[Records from a dataset]

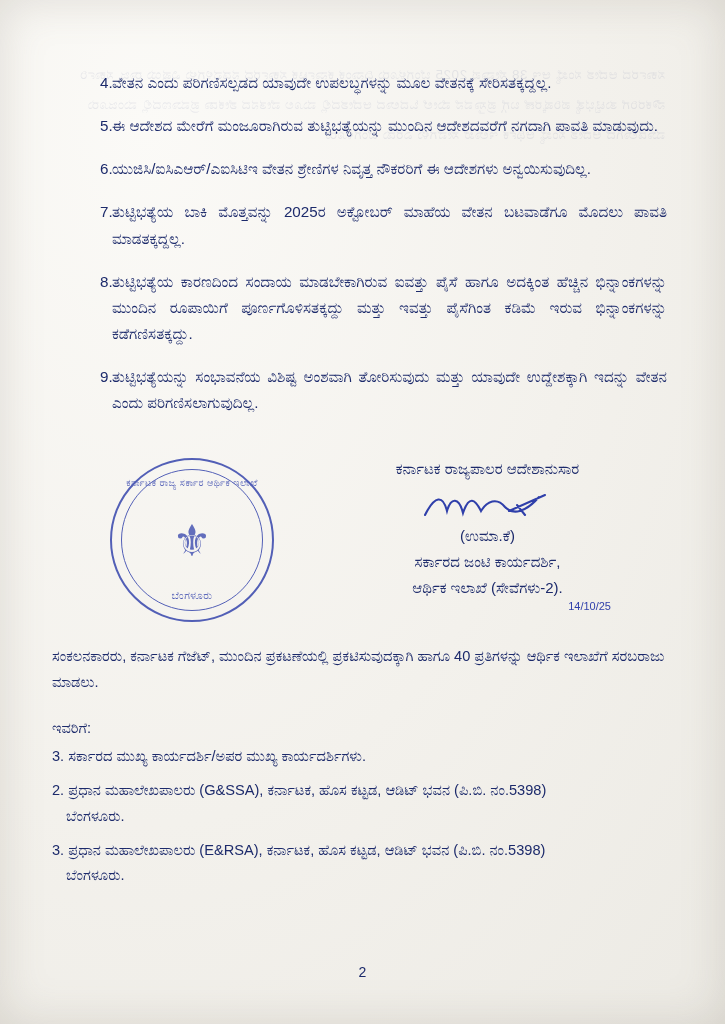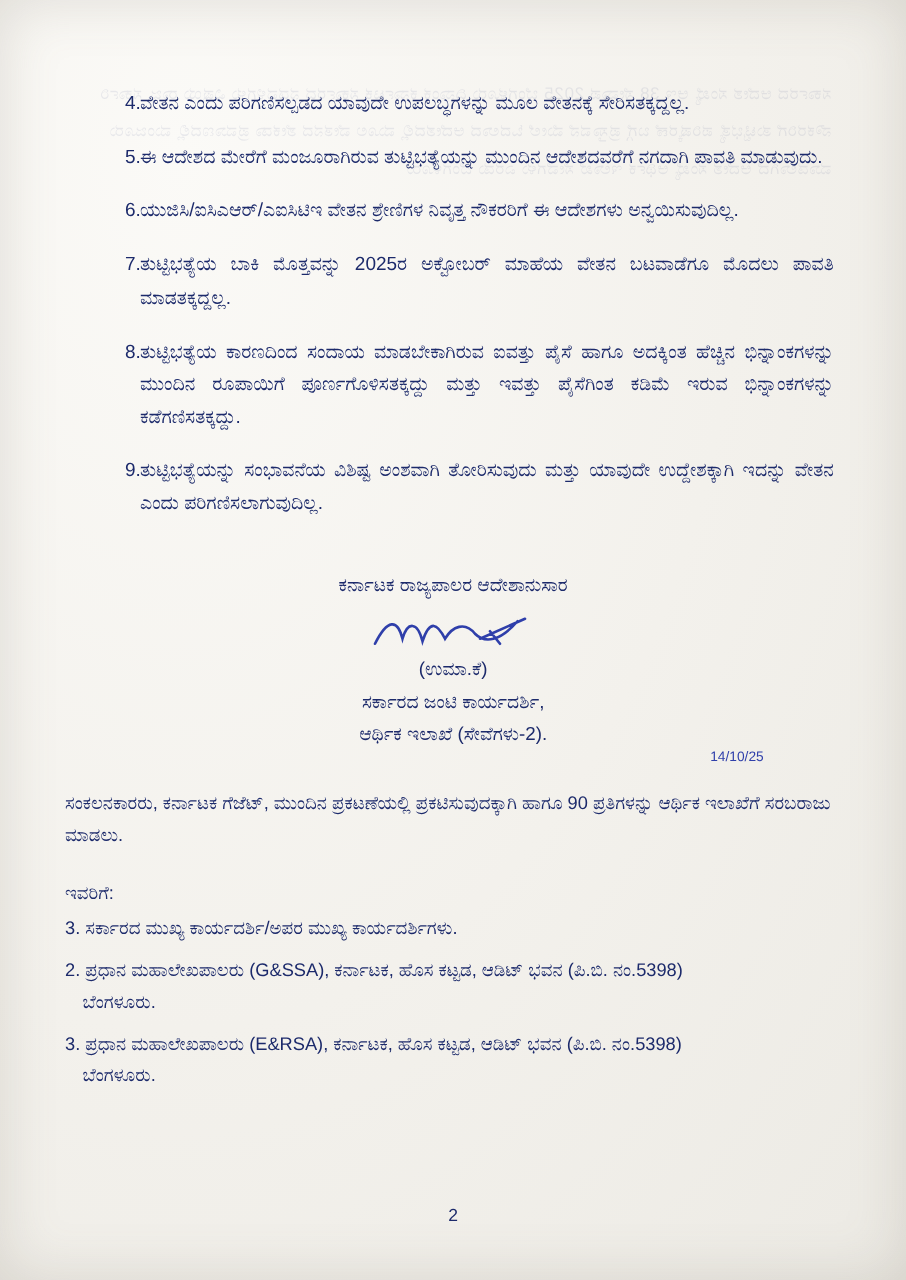--- a/index.html
+++ b/index.html
@@ -212,38 +212,45 @@
 
     <div class="clause">
       <div class="num">9.</div>
       <div class="txt">ತುಟ್ಟಿಭತ್ಯೆಯನ್ನು ಸಂಭಾವನೆಯ ವಿಶಿಷ್ಟ ಅಂಶವಾಗಿ ತೋರಿಸುವುದು ಮತ್ತು ಯಾವುದೇ ಉದ್ದೇಶಕ್ಕಾಗಿ ಇದನ್ನು ವೇತನ ಎಂದು ಪರಿಗಣಿಸಲಾಗುವುದಿಲ್ಲ.</div>
     </div>
 
   </div>
 
   <div class="sig-block">
 
+    <div class="seal-wrap">
+      <div class="seal">
+        <div class="seal-top-text">ಕರ್ನಾಟಕ ರಾಜ್ಯ ಸರ್ಕಾರ ಆರ್ಥಿಕ ಇಲಾಖೆ</div>
+        <div class="seal-emblem">⚜</div>
+        <div class="seal-bottom-text">ಬೆಂಗಳೂರು</div>
+      </div>
+    </div>
 
     <div class="sig-right">
       <div>ಕರ್ನಾಟಕ ರಾಜ್ಯಪಾಲರ ಆದೇಶಾನುಸಾರ</div>
       <div class="sig-scribble">
         <svg width="150" height="34" viewBox="0 0 150 34">
           <path d="M12 26 C22 6, 30 6, 34 22 C38 8, 46 8, 50 24 C56 6, 62 10, 68 22 C74 12, 84 8, 92 18 C100 26, 112 24, 126 8 M96 22 L132 6 M104 16 L112 26" fill="none" stroke="#2f3faa" stroke-width="2.1" stroke-linecap="round"></path>
         </svg>
       </div>
       <div>(ಉಮಾ.ಕೆ)</div>
       <div>ಸರ್ಕಾರದ ಜಂಟಿ ಕಾರ್ಯದರ್ಶಿ,</div>
       <div>ಆರ್ಥಿಕ ಇಲಾಖೆ (ಸೇವೆಗಳು-2).</div>
       <div class="sig-date">14/10/25</div>
     </div>
 
   </div>
 
   <div class="closing">
-    <div class="para">ಸಂಕಲನಕಾರರು, ಕರ್ನಾಟಕ ಗೆಜೆಟ್, ಮುಂದಿನ ಪ್ರಕಟಣೆಯಲ್ಲಿ ಪ್ರಕಟಿಸುವುದಕ್ಕಾಗಿ ಹಾಗೂ 90 ಪ್ರತಿಗಳನ್ನು ಆರ್ಥಿಕ ಇಲಾಖೆಗೆ ಸರಬರಾಜು ಮಾಡಲು.</div>
+    <div class="para">ಸಂಕಲನಕಾರರು, ಕರ್ನಾಟಕ ಗೆಜೆಟ್, ಮುಂದಿನ ಪ್ರಕಟಣೆಯಲ್ಲಿ ಪ್ರಕಟಿಸುವುದಕ್ಕಾಗಿ ಹಾಗೂ 40 ಪ್ರತಿಗಳನ್ನು ಆರ್ಥಿಕ ಇಲಾಖೆಗೆ ಸರಬರಾಜು ಮಾಡಲು.</div>
     <div class="copy-head">ಇವರಿಗೆ:</div>
     <ul class="copy-list">
       <li>
         <span>3. ಸರ್ಕಾರದ ಮುಖ್ಯ ಕಾರ್ಯದರ್ಶಿ/ಅಪರ ಮುಖ್ಯ ಕಾರ್ಯದರ್ಶಿಗಳು.</span>
       </li>
       <li>
         <span>2. ಪ್ರಧಾನ ಮಹಾಲೇಖಪಾಲರು (G&amp;SSA), ಕರ್ನಾಟಕ, ಹೊಸ ಕಟ್ಟಡ, ಆಡಿಟ್ ಭವನ (ಪಿ.ಬಿ. ನಂ.5398)</span>
         <span class="sub">ಬೆಂಗಳೂರು.</span>
       </li>
       <li>

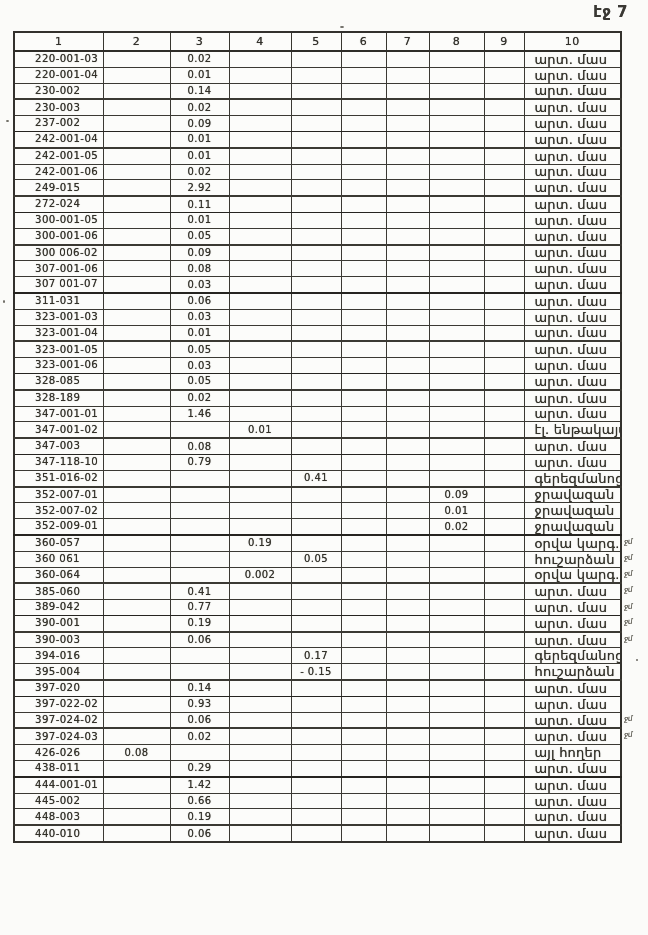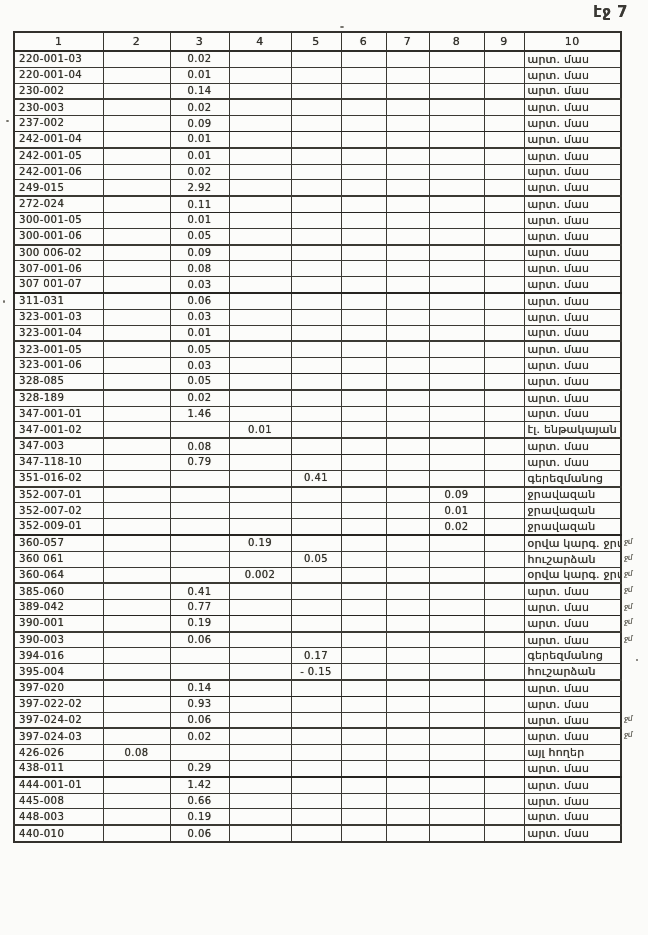--- a/index.html
+++ b/index.html
@@ -39,25 +39,25 @@
     color:#32302b;text-shadow:0 0 0.7px rgba(48,46,40,.85);
     letter-spacing:0.5px;
   }
   table.scan td{
     height:14.8px;padding:0 2px;font-size:10px;line-height:1;
     vertical-align:middle;white-space:nowrap;overflow:hidden;
     border:1px solid #3b3933;border-top-width:1.5px;
     color:#333129;text-shadow:0 0 0.7px rgba(48,46,40,.8);
     letter-spacing:0.4px;
   }
-  table.scan td.c1{text-align:left;padding-left:4px;font-size:10.2px}
+  table.scan td.c1{text-align:left;padding-left:20px;font-size:10.2px}
   table.scan td.c2,table.scan td.c3,table.scan td.c4,
   table.scan td.c5,table.scan td.c6,table.scan td.c7,
   table.scan td.c8,table.scan td.c9{text-align:center}
-  table.scan td.c10{text-align:left;padding-left:3px;font-size:11px;letter-spacing:0.2px}
+  table.scan td.c10{text-align:left;padding-left:10px;font-size:13px;letter-spacing:0.2px}
   
   table.scan tbody tr:nth-child(3n) td{border-bottom-width:2px;}
   table.scan tbody tr:nth-child(4n+1) td{border-top-color:#2e2c27;}
   table.scan tbody tr:nth-child(5n) td{border-bottom-color:#262420;}
   .notes-layer{position:absolute;left:611px;top:0;width:22px;height:100%;}
   .margin-note{
     position:absolute;left:0;
     font-size:7.5px;font-style:italic;color:#5c5a52;
     letter-spacing:-0.5px;transform:rotate(-4deg);
     text-shadow:0 0 0.5px rgba(90,88,80,.7);
@@ -648,21 +648,21 @@
           <td class="c3">1.42</td>
           <td class="c4"></td>
           <td class="c5"></td>
           <td class="c6"></td>
           <td class="c7"></td>
           <td class="c8"></td>
           <td class="c9"></td>
           <td class="c10">արտ. մաս</td>
         </tr>
         <tr>
-          <td class="c1">445-008</td>
+          <td class="c1">445-002</td>
           <td class="c2"></td>
           <td class="c3">0.66</td>
           <td class="c4"></td>
           <td class="c5"></td>
           <td class="c6"></td>
           <td class="c7"></td>
           <td class="c8"></td>
           <td class="c9"></td>
           <td class="c10">արտ. մաս</td>
         </tr>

### [TASK DIRECTIONS]
Apart from the images, every line above is to be given again exactly.

### [SOLUTION BELOW]
--- a/index.html
+++ b/index.html
@@ -212,38 +212,45 @@
 
     <div class="clause">
       <div class="num">9.</div>
       <div class="txt">ತುಟ್ಟಿಭತ್ಯೆಯನ್ನು ಸಂಭಾವನೆಯ ವಿಶಿಷ್ಟ ಅಂಶವಾಗಿ ತೋರಿಸುವುದು ಮತ್ತು ಯಾವುದೇ ಉದ್ದೇಶಕ್ಕಾಗಿ ಇದನ್ನು ವೇತನ ಎಂದು ಪರಿಗಣಿಸಲಾಗುವುದಿಲ್ಲ.</div>
     </div>
 
   </div>
 
   <div class="sig-block">
 
+    <div class="seal-wrap">
+      <div class="seal">
+        <div class="seal-top-text">ಕರ್ನಾಟಕ ರಾಜ್ಯ ಸರ್ಕಾರ ಆರ್ಥಿಕ ಇಲಾಖೆ</div>
+        <div class="seal-emblem">⚜</div>
+        <div class="seal-bottom-text">ಬೆಂಗಳೂರು</div>
+      </div>
+    </div>
 
     <div class="sig-right">
       <div>ಕರ್ನಾಟಕ ರಾಜ್ಯಪಾಲರ ಆದೇಶಾನುಸಾರ</div>
       <div class="sig-scribble">
         <svg width="150" height="34" viewBox="0 0 150 34">
           <path d="M12 26 C22 6, 30 6, 34 22 C38 8, 46 8, 50 24 C56 6, 62 10, 68 22 C74 12, 84 8, 92 18 C100 26, 112 24, 126 8 M96 22 L132 6 M104 16 L112 26" fill="none" stroke="#2f3faa" stroke-width="2.1" stroke-linecap="round"></path>
         </svg>
       </div>
       <div>(ಉಮಾ.ಕೆ)</div>
       <div>ಸರ್ಕಾರದ ಜಂಟಿ ಕಾರ್ಯದರ್ಶಿ,</div>
       <div>ಆರ್ಥಿಕ ಇಲಾಖೆ (ಸೇವೆಗಳು-2).</div>
       <div class="sig-date">14/10/25</div>
     </div>
 
   </div>
 
   <div class="closing">
-    <div class="para">ಸಂಕಲನಕಾರರು, ಕರ್ನಾಟಕ ಗೆಜೆಟ್, ಮುಂದಿನ ಪ್ರಕಟಣೆಯಲ್ಲಿ ಪ್ರಕಟಿಸುವುದಕ್ಕಾಗಿ ಹಾಗೂ 90 ಪ್ರತಿಗಳನ್ನು ಆರ್ಥಿಕ ಇಲಾಖೆಗೆ ಸರಬರಾಜು ಮಾಡಲು.</div>
+    <div class="para">ಸಂಕಲನಕಾರರು, ಕರ್ನಾಟಕ ಗೆಜೆಟ್, ಮುಂದಿನ ಪ್ರಕಟಣೆಯಲ್ಲಿ ಪ್ರಕಟಿಸುವುದಕ್ಕಾಗಿ ಹಾಗೂ 40 ಪ್ರತಿಗಳನ್ನು ಆರ್ಥಿಕ ಇಲಾಖೆಗೆ ಸರಬರಾಜು ಮಾಡಲು.</div>
     <div class="copy-head">ಇವರಿಗೆ:</div>
     <ul class="copy-list">
       <li>
         <span>3. ಸರ್ಕಾರದ ಮುಖ್ಯ ಕಾರ್ಯದರ್ಶಿ/ಅಪರ ಮುಖ್ಯ ಕಾರ್ಯದರ್ಶಿಗಳು.</span>
       </li>
       <li>
         <span>2. ಪ್ರಧಾನ ಮಹಾಲೇಖಪಾಲರು (G&amp;SSA), ಕರ್ನಾಟಕ, ಹೊಸ ಕಟ್ಟಡ, ಆಡಿಟ್ ಭವನ (ಪಿ.ಬಿ. ನಂ.5398)</span>
         <span class="sub">ಬೆಂಗಳೂರು.</span>
       </li>
       <li>

--- a/index.html
+++ b/index.html
@@ -39,25 +39,25 @@
     color:#32302b;text-shadow:0 0 0.7px rgba(48,46,40,.85);
     letter-spacing:0.5px;
   }
   table.scan td{
     height:14.8px;padding:0 2px;font-size:10px;line-height:1;
     vertical-align:middle;white-space:nowrap;overflow:hidden;
     border:1px solid #3b3933;border-top-width:1.5px;
     color:#333129;text-shadow:0 0 0.7px rgba(48,46,40,.8);
     letter-spacing:0.4px;
   }
-  table.scan td.c1{text-align:left;padding-left:4px;font-size:10.2px}
+  table.scan td.c1{text-align:left;padding-left:20px;font-size:10.2px}
   table.scan td.c2,table.scan td.c3,table.scan td.c4,
   table.scan td.c5,table.scan td.c6,table.scan td.c7,
   table.scan td.c8,table.scan td.c9{text-align:center}
-  table.scan td.c10{text-align:left;padding-left:3px;font-size:11px;letter-spacing:0.2px}
+  table.scan td.c10{text-align:left;padding-left:10px;font-size:13px;letter-spacing:0.2px}
   
   table.scan tbody tr:nth-child(3n) td{border-bottom-width:2px;}
   table.scan tbody tr:nth-child(4n+1) td{border-top-color:#2e2c27;}
   table.scan tbody tr:nth-child(5n) td{border-bottom-color:#262420;}
   .notes-layer{position:absolute;left:611px;top:0;width:22px;height:100%;}
   .margin-note{
     position:absolute;left:0;
     font-size:7.5px;font-style:italic;color:#5c5a52;
     letter-spacing:-0.5px;transform:rotate(-4deg);
     text-shadow:0 0 0.5px rgba(90,88,80,.7);
@@ -648,21 +648,21 @@
           <td class="c3">1.42</td>
           <td class="c4"></td>
           <td class="c5"></td>
           <td class="c6"></td>
           <td class="c7"></td>
           <td class="c8"></td>
           <td class="c9"></td>
           <td class="c10">արտ. մաս</td>
         </tr>
         <tr>
-          <td class="c1">445-008</td>
+          <td class="c1">445-002</td>
           <td class="c2"></td>
           <td class="c3">0.66</td>
           <td class="c4"></td>
           <td class="c5"></td>
           <td class="c6"></td>
           <td class="c7"></td>
           <td class="c8"></td>
           <td class="c9"></td>
           <td class="c10">արտ. մաս</td>
         </tr>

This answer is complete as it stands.